It was a raw afternoon to be going around Glasgow on top of a sightseeing bus. We were on board for performative art with the Royal Scottish Academy of Music and Drama's contemporary theatre practice course.
Jess Thorpe, who runs the course, explains "performative" as "an event blending installation and performance".
Children were invited to submit ideas on what it is like to live in Glasgow and the first five schools to respond were offered two students on the RSAMD course to work on this theme with English, social studies or drama pupils.
Costumed and prepared, pupils awaited the travelling audience at various locations on the bus route. On the bus, in place of an official guide's commentary on Glasgow past and present, comperes Vivienne Hullin and Kevin McCabe, who were both young, born and bred Glasgow students, regaled us with their personal, and often ignominious, recollections of the places we were passing.

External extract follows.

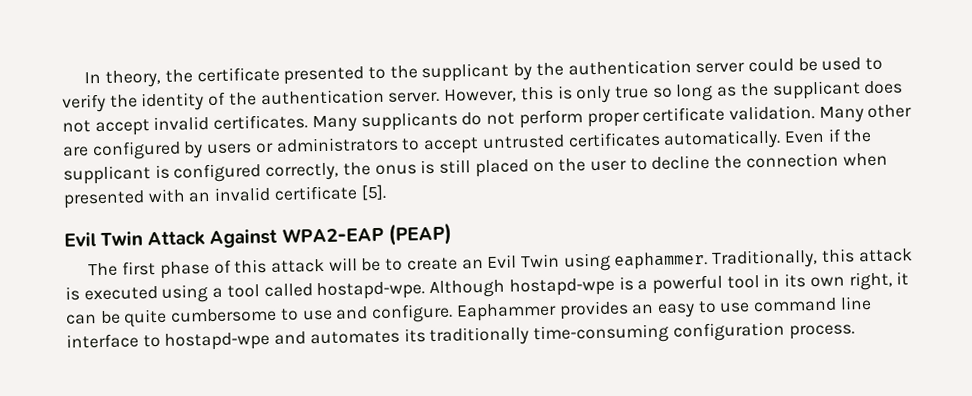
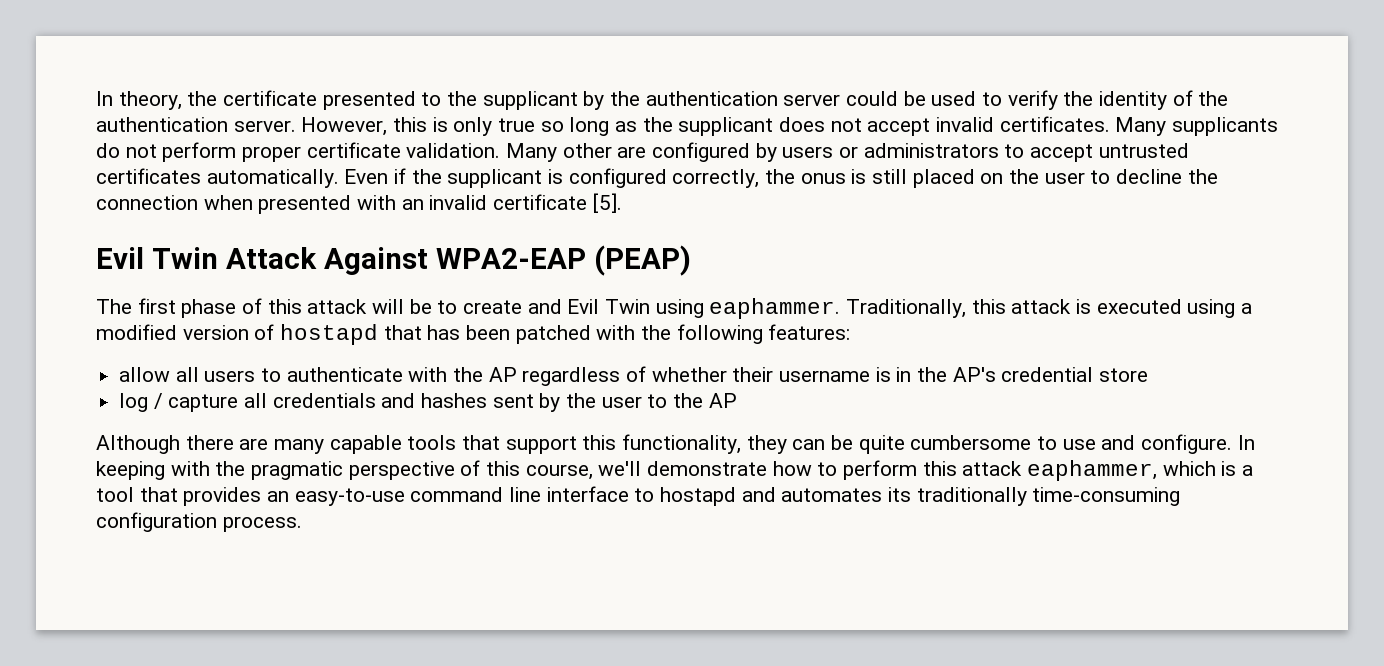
[461,259,484,270] an -> [527,299,562,314] and
[226,271,910,301] tool called hostapd-wpe. Although hostapd-wpe is a powerful tool in its own right, it -> [96,324,851,345] [119,366,1149,386] [119,393,737,412] [96,434,787,454] modified version of hostapd that has been patched with the following features: // allow all users to authenticate with the AP regardless of whether their username is in the AP's credential store // log / capture all credentials and hashes sent by the user to the AP // Although there are many capable tools that support this functionality, they
[455,300,751,322] Eaphammer provides an easy to use -> [1237,435,1255,450] [96,460,1254,481] [96,487,405,506] In keeping with the pragmatic perspective of this course, we'll demonstrate how to perform this attack eaphammer, which is a tool that provides an easy-to-use
[164,331,271,351] hostapd-wpe -> [660,487,737,506] hostapd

Hyndland Secondary began and ended our tour in George Square with an Elvis Presley lookalike, rapturously welcomed by his fans, changing their home city to (G)Las Vegas.

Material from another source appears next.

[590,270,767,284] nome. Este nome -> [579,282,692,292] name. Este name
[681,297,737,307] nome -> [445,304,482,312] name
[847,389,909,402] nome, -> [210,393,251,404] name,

Next stop, St Roch's Secondary performed a graceful dragon dance outside the cathedral, with armfuls of balloons.
St Paul's High gave a narrative, with a terrified girl screaming by the fountain in Glasgow Green as disaster strikes the city. Rescue came further down the road, with actors in protective suits and messages of comfort.
Spurning the idea of a message, Govan High experimented in ambiguity, with helmeted police leading a dance outside the Armadillo, but relented with a more traditional view of Glasgow.
On Kelvin Way, Hillhead High pupils were being hedonistic to the sound of "Celebration Times", the funereal pall bearers opening their coffin to release coloured balloons, while the brides and bridesmaids danced in the street.
Outside the Kelvingrove Museum, a score of black-suited city workers, again from Hyndland Secondary, protected by black glasses and black umbrellas, read their newspapers and marched in formation, oblivious to their surroundings.
Here, as everywhere else, people on the streets simply pretended not to notice these extraordinary sights and carried on walking or waiting as if the pavements were empty.
Ms Thorpe was assisted by Tony Goode, from Newcastle, who is something of a guru in community drama.
"We have been very lucky to have Tony," she says. "Both the students and I have found the way he uses drama in education quite amazing."
Goode is a co-author of one of the set texts for the course, which made for a little awkwardness, for the students - who usually assume authors are dead - as much as for himself, when asked to explain things he had written many years ago.
But there were benefits too.
"I've always thought that it was the role of the artist to add meaning.
Jess is less concerned with meaning and narrative. This has opened me to alternative strategies in working with people.
"I look forward to coming back," he says. "Glasgow is a good place to work, with its strong cultural agenda. Everybody knows everybody else and they have a confidence which makes them open with visitors like me."